I agree, but I guess there are a few exceptions. If you have a thin file, but with one very old card, it MIGHT be worth some time/wasted rewards to keep the old one alive,
I have a card I haven't used in 14 months. In the beginning it was all about the green marks (on my reports), now that I have plenty... who cares. Crank up the alerts, throw it in the SD and be done with it. If I feel the need to add more positive reporting, I'll auto-pay myfico or flix (or whatever), or buy a needed item.
You probably won't micromanage this stuff after your rebuild is planted (although it's still a hobby for some)... you can just chill and enjoy the fruit (or the 1 cent rewards on that pack of gum). :]
I think the proper term you guys are looking for in regards to using a SD card and missing out on a more lucatrive return using a higher rewards earning card is Opportunity Cost.
Oppportunity Cost - the value of the best alternative forgone where, given limited resources, a choice needs to be made between several mutually exclusive alternatives.
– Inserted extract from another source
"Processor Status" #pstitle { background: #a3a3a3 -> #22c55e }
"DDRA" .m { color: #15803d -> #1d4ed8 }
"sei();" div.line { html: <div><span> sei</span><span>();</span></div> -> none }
Or a benefit that a person could have received, but gave up, to take another course of action.
In the OP's example the choice is to:
1. Keep a tradeline alive and possibly gain a few fico points, but lose 0.5% in rewards
2. Gain an extra 0.5% in rewards and less micromanagement of another card, but possibly lose a couple fico points because of inactivity and risk getting the acount closed
So a bit tongue-in-cheek but over the course of your tenures here on the forum how many of you have paid for your scores or for a monitoring solution during that period?
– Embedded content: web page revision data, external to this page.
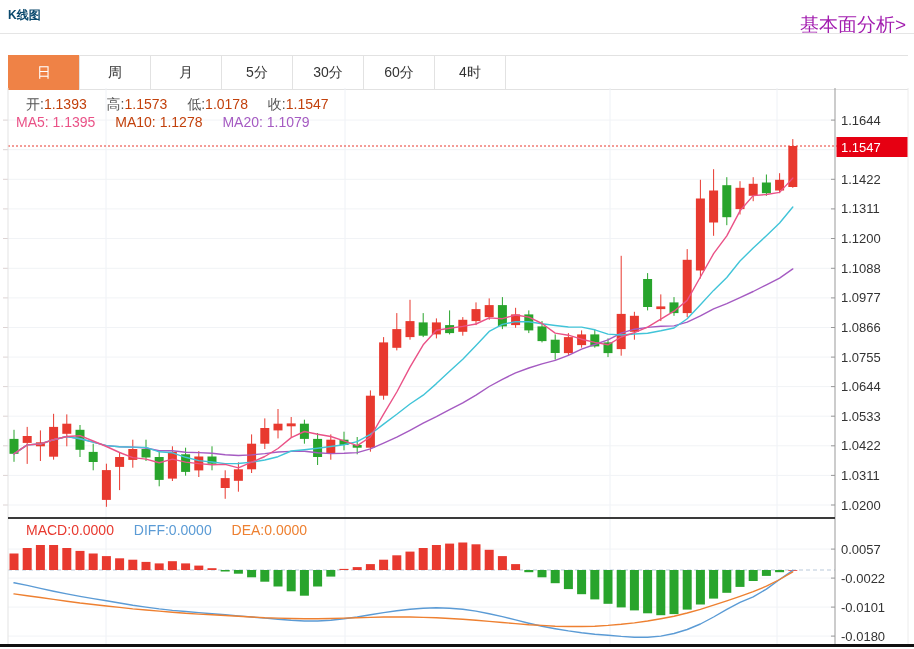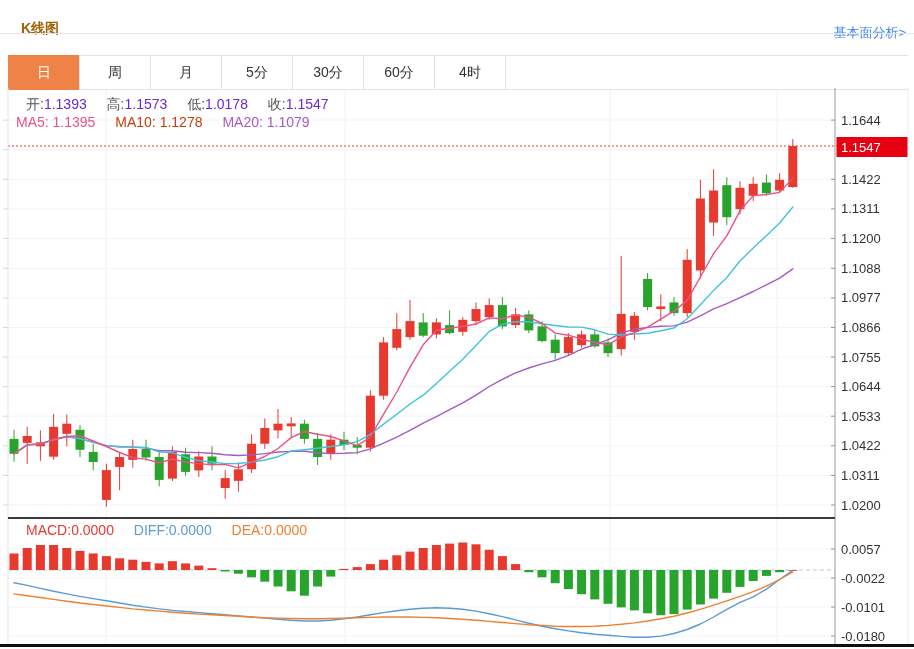"K线图" .title { color: #a16207 -> #0c4a6e; font-size: 14px -> 12px; margin: 13px -> 0 }
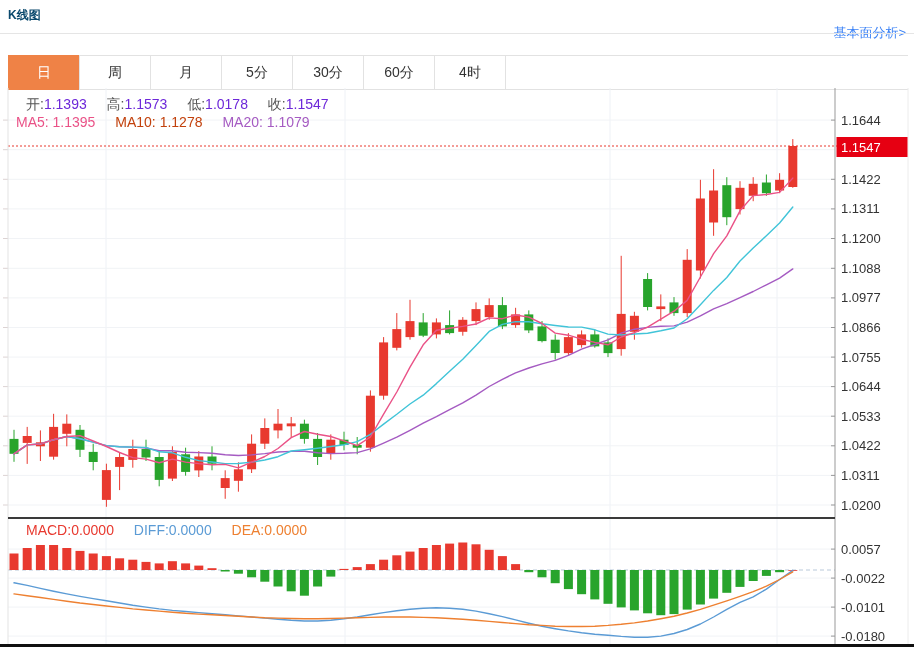"基本面分析>" .top-link { color: #3b82f6 -> #a21caf; font-size: 13px -> 19px; top: 24px -> 12px }
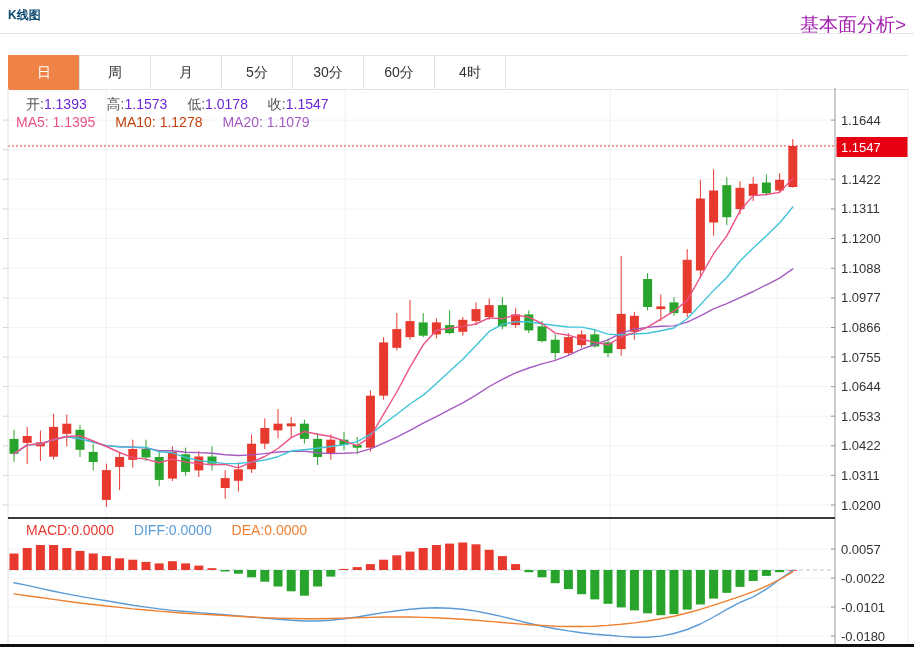"1.1393" .val-red { color: #6d28d9 -> #c2410c }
If you're worried about your credit enough to occasionally check at some non-zero cost (kudos to you if you're at a point where free services like CK + Experian are enough for you... I'm close to that point other than when I get a bug to go test something in the algorithms) why not spend a bit of money to improve it?
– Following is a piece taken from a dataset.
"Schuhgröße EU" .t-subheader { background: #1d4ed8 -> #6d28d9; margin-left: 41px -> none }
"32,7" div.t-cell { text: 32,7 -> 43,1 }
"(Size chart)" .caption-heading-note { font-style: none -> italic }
Do you need a bunch of aged cards, no not really other than AAOA buffering (which has diminishing returns like everything else), but I'd suggest with how all algorithms are setup these days you need at least one. I have a buddy who went through a BK, he picked up a $59 AF rebuilder card after said BK (Orchard or similar, never asked him which one) and even to this day he happily pays the $59 AF as that cost is trivial to him for keeping that now 20ish year old tradeline around.
I don't typically break my time down to the equivalent of capex and opex in the financial world, but if it only costs me a bit of time to setup some recurring fee and autopay, and then I can pretty much forget it for years at a time, the opportunity cost is near zero, and the lost rewards are way way way below my financial trivial threshold.
And yes, I still spend the $60 for all 3 sets of scores once a year anyway... that costs me way more than what we're talking about here with imputed annual fees based on keeping the card active.
PS. Budgetting to the penny level is a waste of time for everyone I would suggest, and there will be some threshold for everyone where it just doesn't matter... I call it my slush fund, YNAB falls under something like "**bleep** I forgot" as a default budget suggestion, anything lost in the margins here in keeping cards being active, just falls there. Ain't no big thing.